_WHAT IS BEING ASKED:_
Up to and including the line that holds "The Balmoral Curve-Sculpt in Blush: 2", copy every line of the records below exactly, starting at the first; leave pictures out.

(Structured diff data)

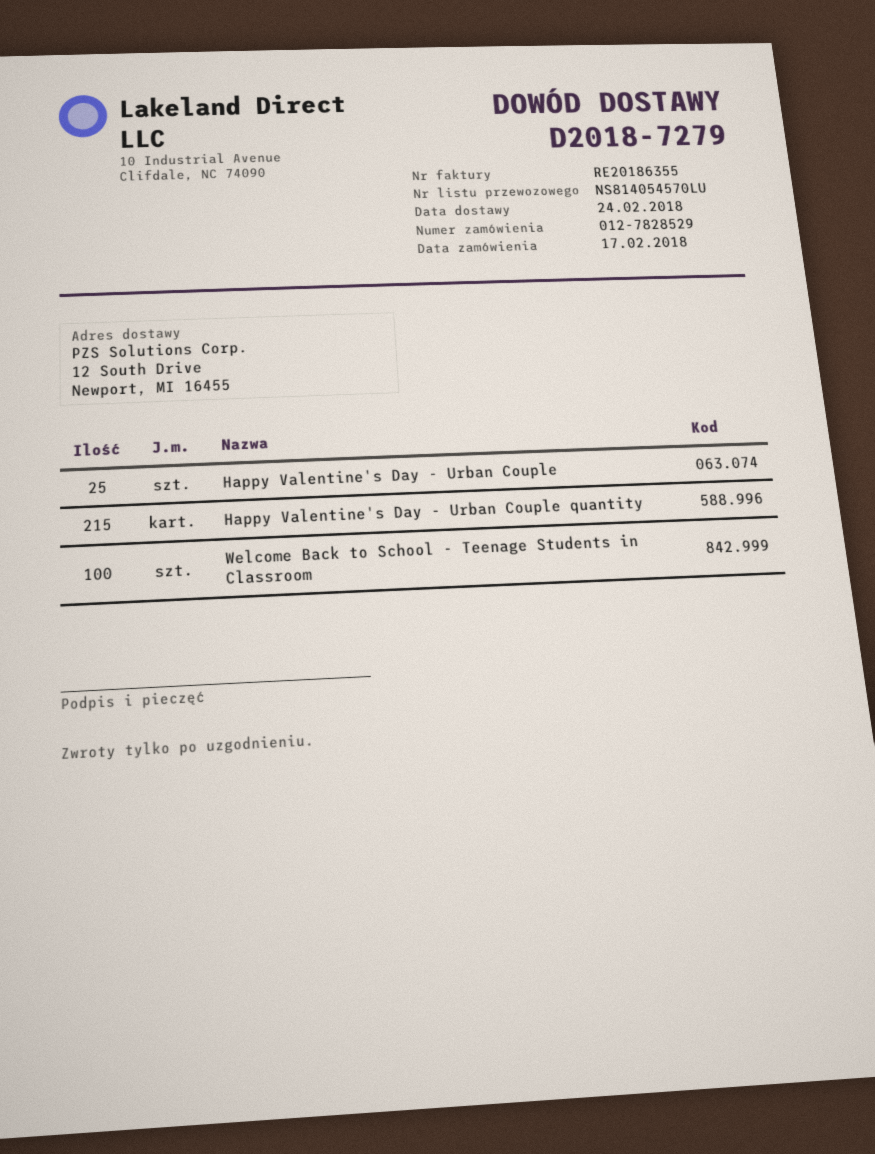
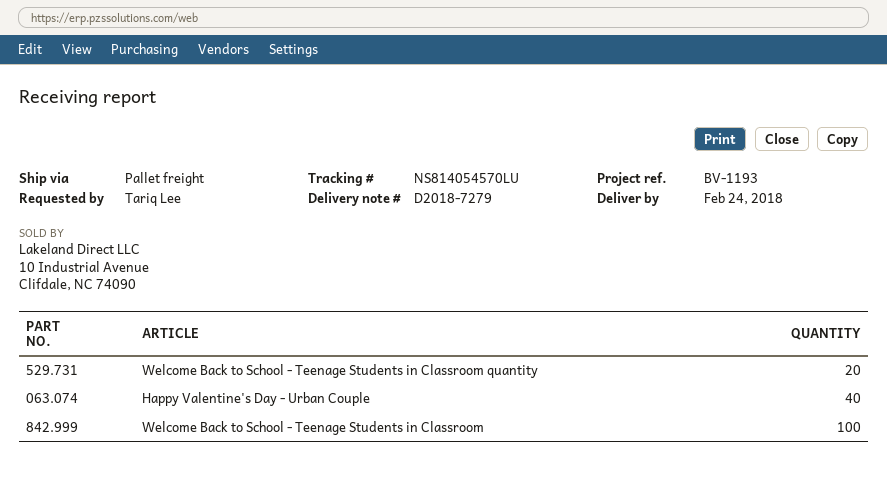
Happy Valentine's Day - Urban Couple: 25 -> 40
Happy Valentine's Day - Urban Couple quantity: 215 -> none
Welcome Back to School - Teenage Students in Classroom quantity: none -> 20

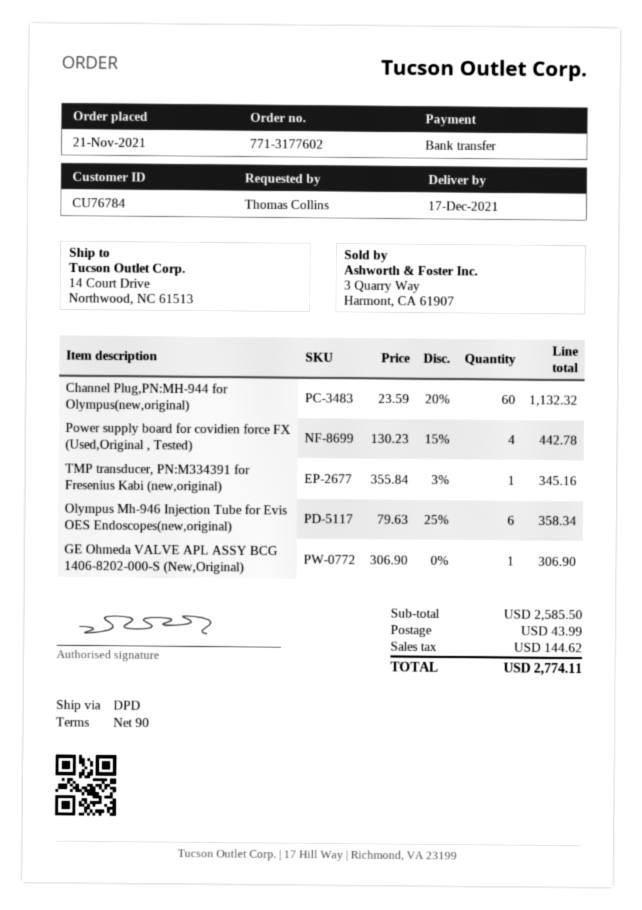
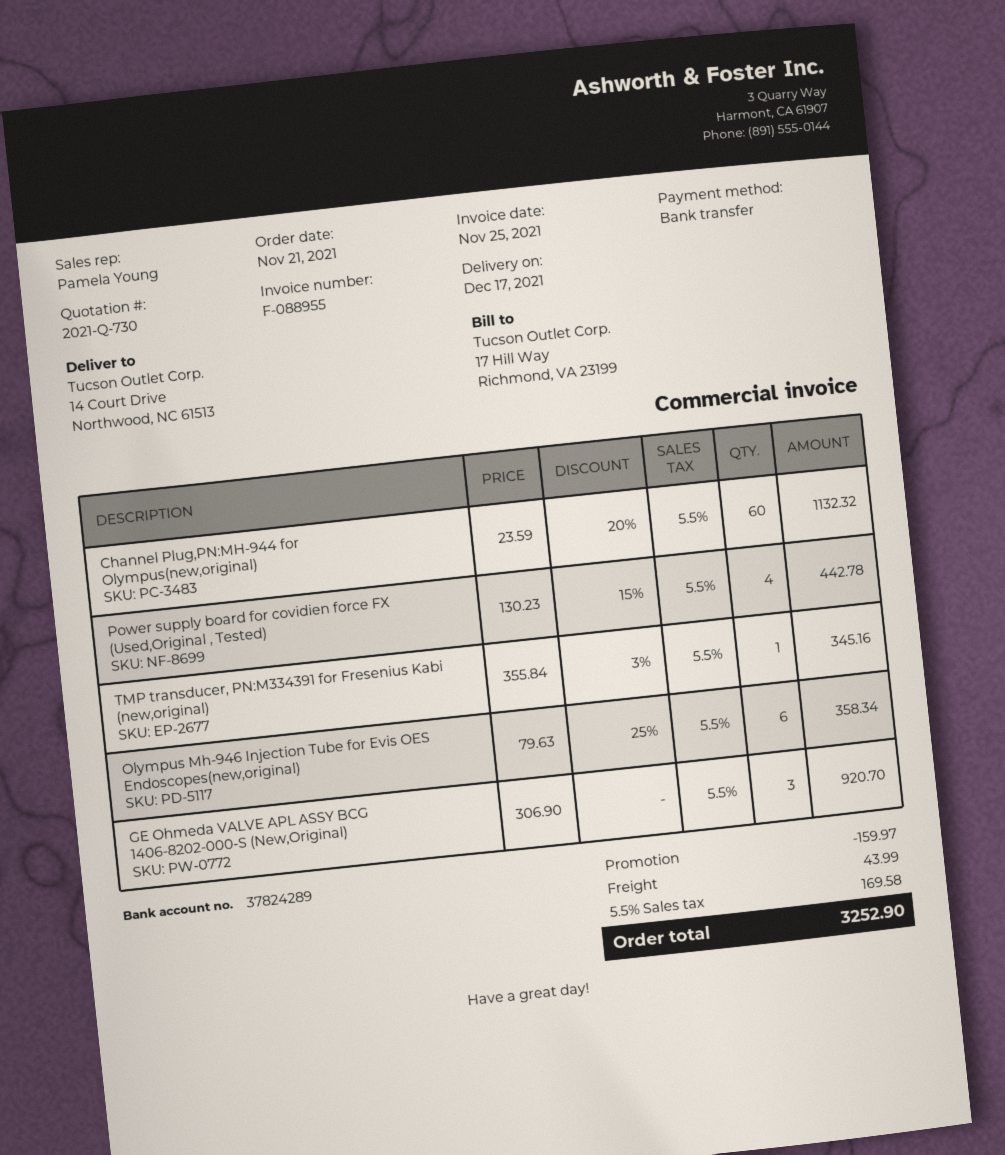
GE Ohmeda VALVE APL ASSY BCG 1406-8202-000-S (New,Original): 1 x 306.90 = 306.90 -> 3 x 306.90 = 920.70
discount: none -> 159.97
tax: 144.62 -> 169.58
total: 2774.11 -> 3252.90

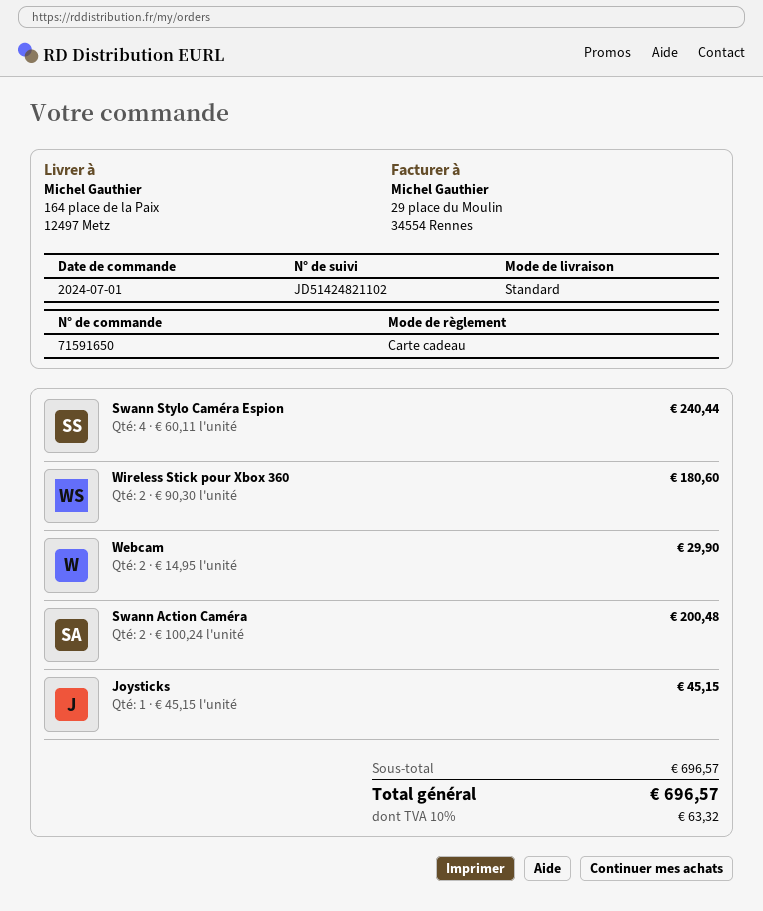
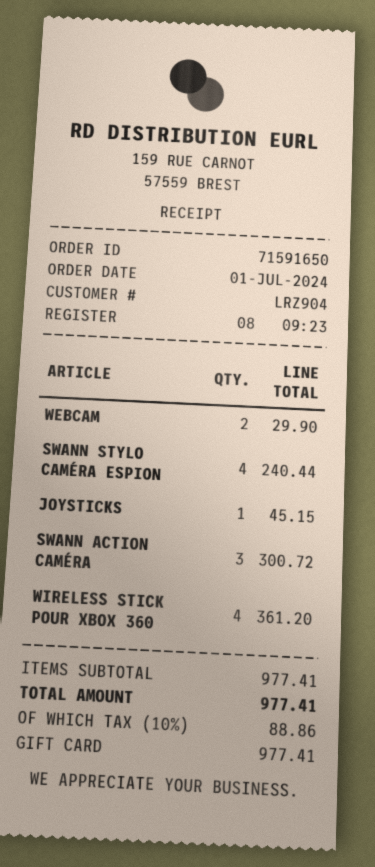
Wireless Stick pour Xbox 360: 2 for 180.60 -> 4 for 361.20
Swann Action Caméra: 2 for 200.48 -> 3 for 300.72
subtotal: 696.57 -> 977.41
tax: 10% = 63.32 -> 10% = 88.86
total: 696.57 -> 977.41

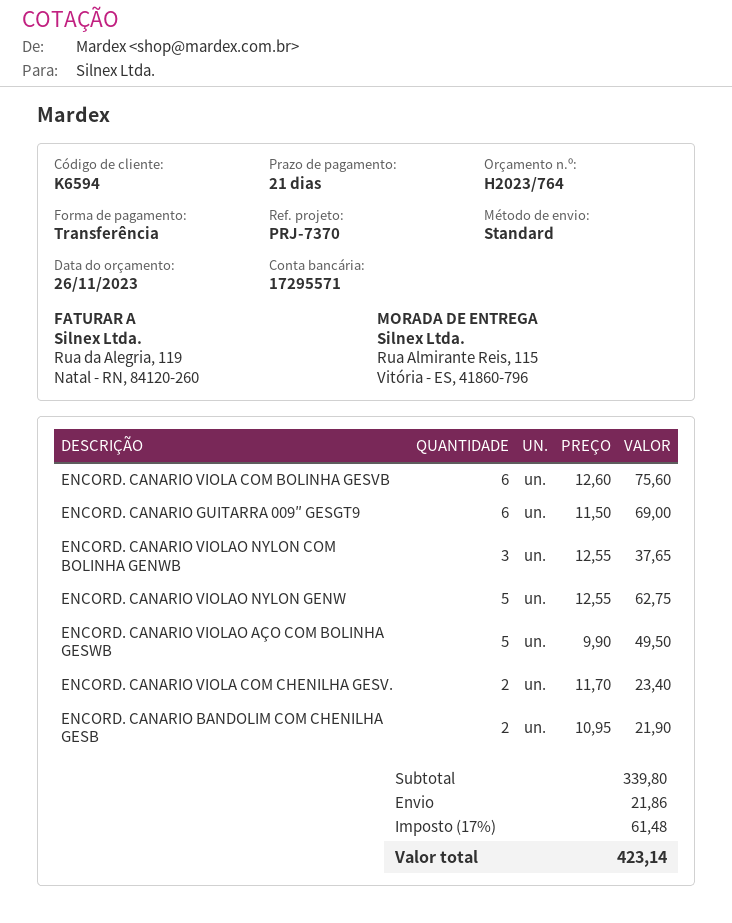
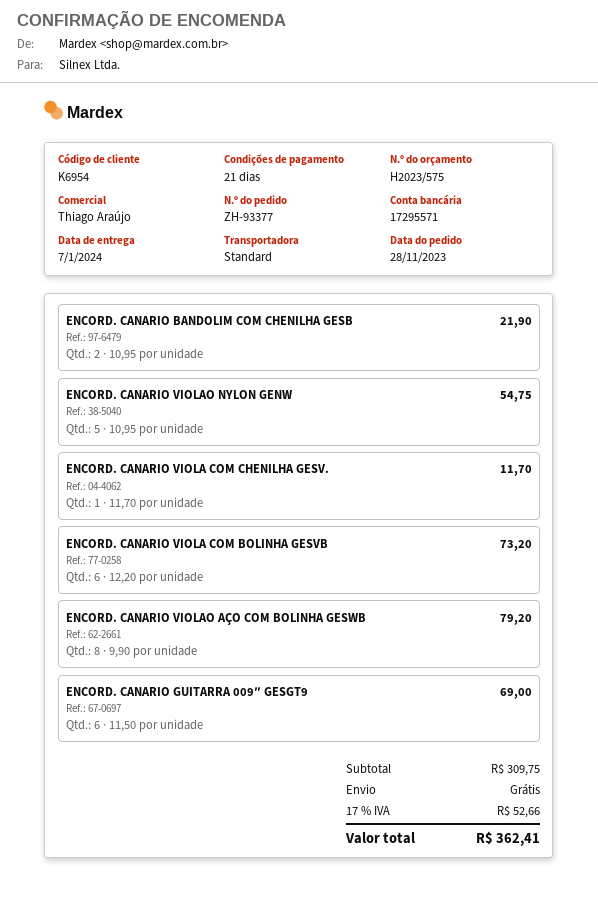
quote number: H2023/764 -> H2023/575
customer number: K6594 -> K6954
ENCORD. CANARIO VIOLA COM BOLINHA GESVB: 6 x 12.60 = 75.60 -> 6 x 12.20 = 73.20
ENCORD. CANARIO VIOLAO NYLON COM BOLINHA GENWB: 3 x 12.55 = 37.65 -> none
ENCORD. CANARIO VIOLAO NYLON GENW: 5 x 12.55 = 62.75 -> 5 x 10.95 = 54.75
ENCORD. CANARIO VIOLAO AÇO COM BOLINHA GESWB: 5 x 9.90 = 49.50 -> 8 x 9.90 = 79.20
ENCORD. CANARIO VIOLA COM CHENILHA GESV.: 2 x 11.70 = 23.40 -> 1 x 11.70 = 11.70
subtotal: 339.80 -> 309.75
shipping: 21.86 -> 0.00
tax: 17% = 61.48 -> 17% = 52.66
total: 423.14 -> 362.41

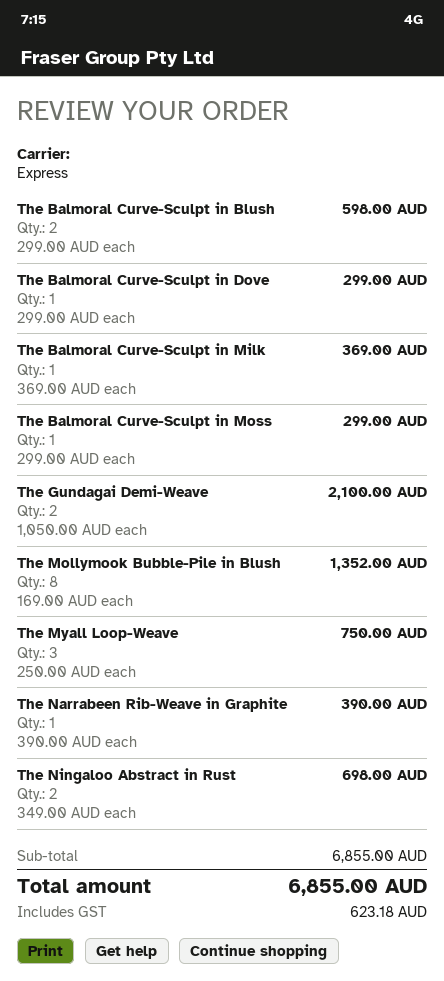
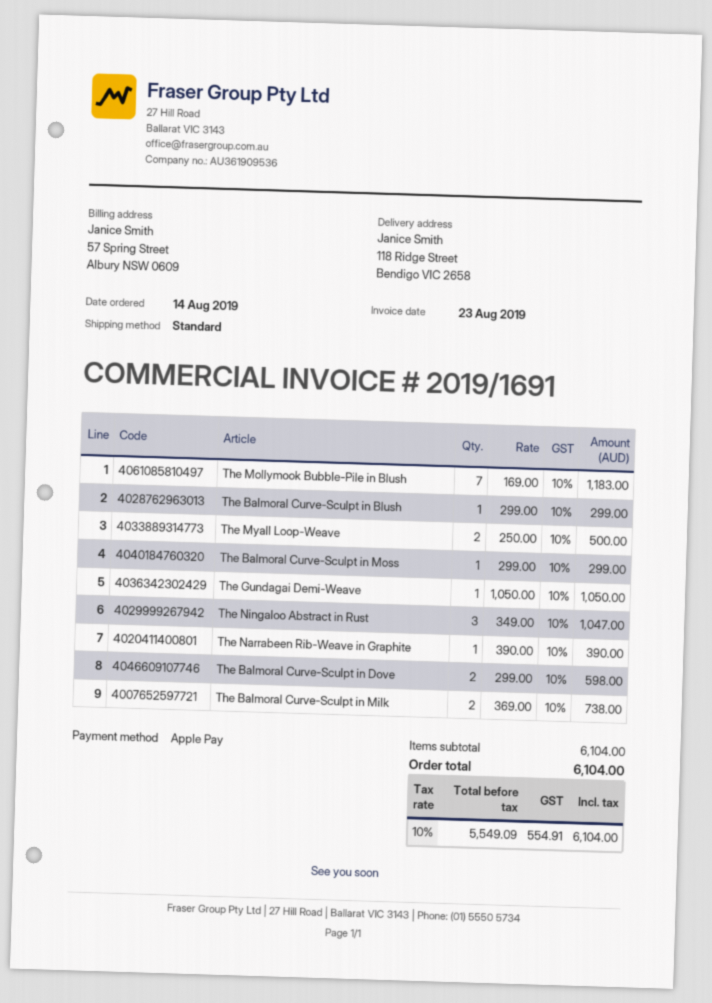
shipping method: express -> standard
The Balmoral Curve-Sculpt in Blush: 2 x 299.00 = 598.00 -> 1 x 299.00 = 299.00
The Balmoral Curve-Sculpt in Dove: 1 x 299.00 = 299.00 -> 2 x 299.00 = 598.00
The Balmoral Curve-Sculpt in Milk: 1 x 369.00 = 369.00 -> 2 x 369.00 = 738.00
The Gundagai Demi-Weave: 2 x 1050.00 = 2100.00 -> 1 x 1050.00 = 1050.00
The Mollymook Bubble-Pile in Blush: 8 x 169.00 = 1352.00 -> 7 x 169.00 = 1183.00
The Myall Loop-Weave: 3 x 250.00 = 750.00 -> 2 x 250.00 = 500.00
The Ningaloo Abstract in Rust: 2 x 349.00 = 698.00 -> 3 x 349.00 = 1047.00
subtotal: 6855.00 -> 6104.00
tax: 623.18 -> 554.91
total: 6855.00 -> 6104.00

_COMPLETED EXERCISE:_
Happy Valentine's Day - Urban Couple: 25 -> 40
Happy Valentine's Day - Urban Couple quantity: 215 -> none
Welcome Back to School - Teenage Students in Classroom quantity: none -> 20

GE Ohmeda VALVE APL ASSY BCG 1406-8202-000-S (New,Original): 1 x 306.90 = 306.90 -> 3 x 306.90 = 920.70
discount: none -> 159.97
tax: 144.62 -> 169.58
total: 2774.11 -> 3252.90

Wireless Stick pour Xbox 360: 2 for 180.60 -> 4 for 361.20
Swann Action Caméra: 2 for 200.48 -> 3 for 300.72
subtotal: 696.57 -> 977.41
tax: 10% = 63.32 -> 10% = 88.86
total: 696.57 -> 977.41

quote number: H2023/764 -> H2023/575
customer number: K6594 -> K6954
ENCORD. CANARIO VIOLA COM BOLINHA GESVB: 6 x 12.60 = 75.60 -> 6 x 12.20 = 73.20
ENCORD. CANARIO VIOLAO NYLON COM BOLINHA GENWB: 3 x 12.55 = 37.65 -> none
ENCORD. CANARIO VIOLAO NYLON GENW: 5 x 12.55 = 62.75 -> 5 x 10.95 = 54.75
ENCORD. CANARIO VIOLAO AÇO COM BOLINHA GESWB: 5 x 9.90 = 49.50 -> 8 x 9.90 = 79.20
ENCORD. CANARIO VIOLA COM CHENILHA GESV.: 2 x 11.70 = 23.40 -> 1 x 11.70 = 11.70
subtotal: 339.80 -> 309.75
shipping: 21.86 -> 0.00
tax: 17% = 61.48 -> 17% = 52.66
total: 423.14 -> 362.41

shipping method: express -> standard
The Balmoral Curve-Sculpt in Blush: 2 x 299.00 = 598.00 -> 1 x 299.00 = 299.00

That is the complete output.